*** Opening EXTRACTED MATERIAL ***

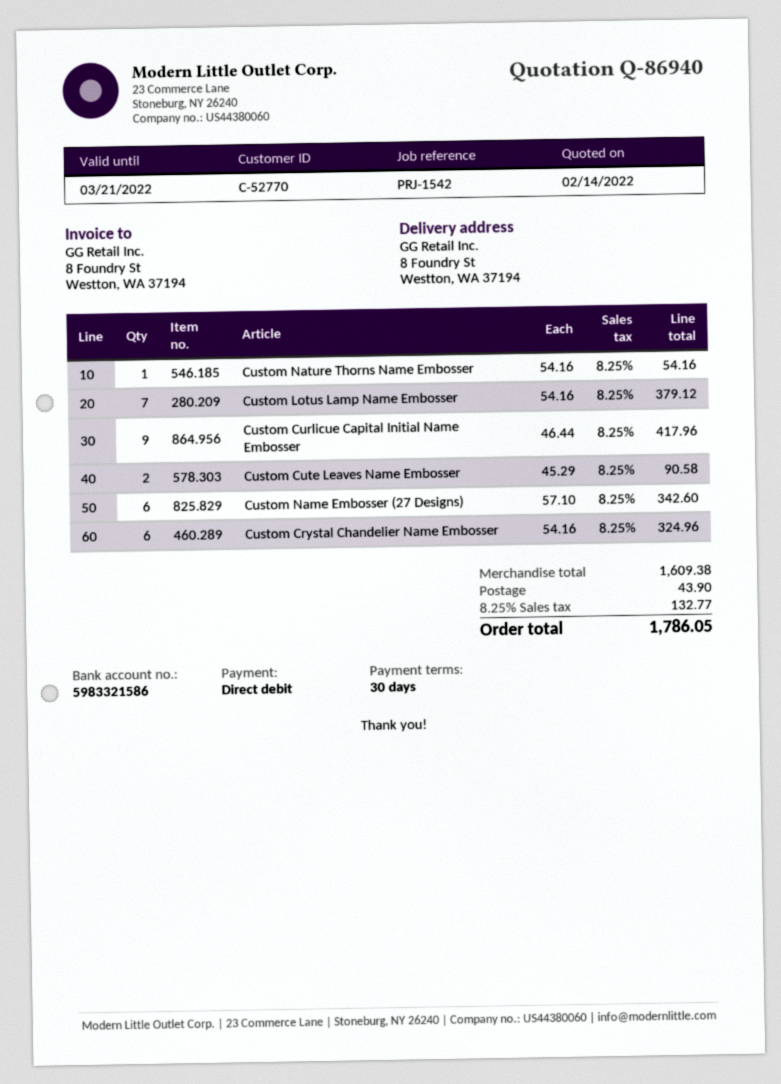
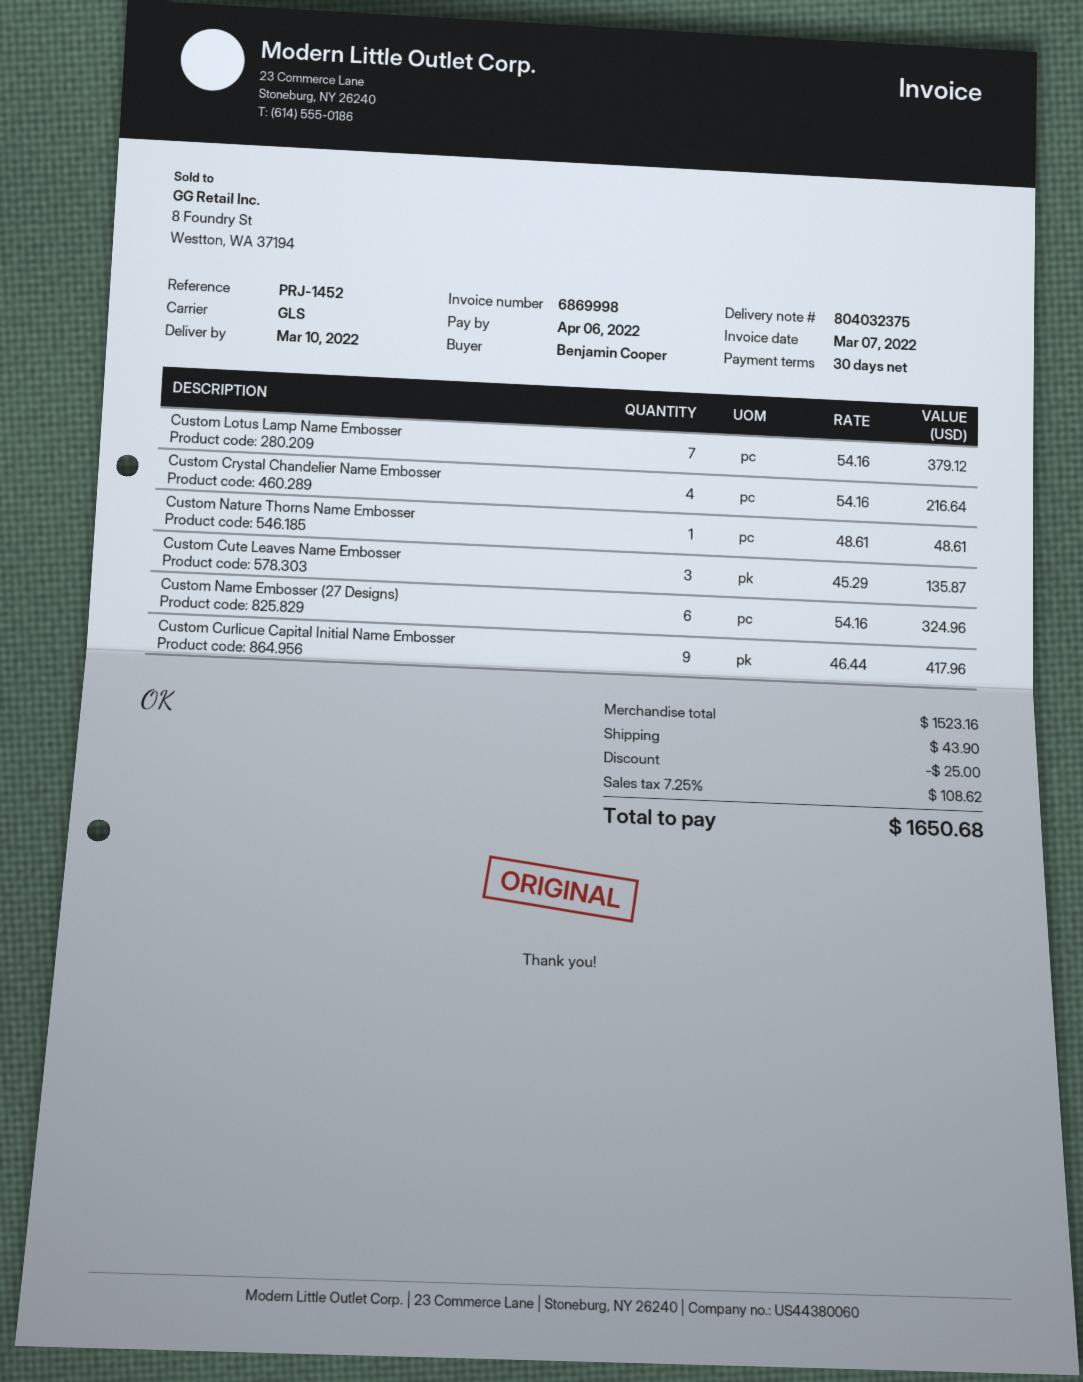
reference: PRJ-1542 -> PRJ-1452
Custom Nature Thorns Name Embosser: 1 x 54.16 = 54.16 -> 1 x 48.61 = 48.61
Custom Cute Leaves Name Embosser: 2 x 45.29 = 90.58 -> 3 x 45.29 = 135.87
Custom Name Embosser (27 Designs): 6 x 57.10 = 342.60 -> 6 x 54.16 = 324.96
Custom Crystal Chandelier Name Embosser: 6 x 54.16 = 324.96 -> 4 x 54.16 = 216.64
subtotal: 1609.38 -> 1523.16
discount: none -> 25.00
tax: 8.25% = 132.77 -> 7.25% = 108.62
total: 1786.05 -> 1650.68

*** Closing EXTRACTED MATERIAL ***

> [ASSIGNMENT]
The word "Embosser": say how many lines of the records hold it, and give nothing but the number.

> [SOLUTION]
4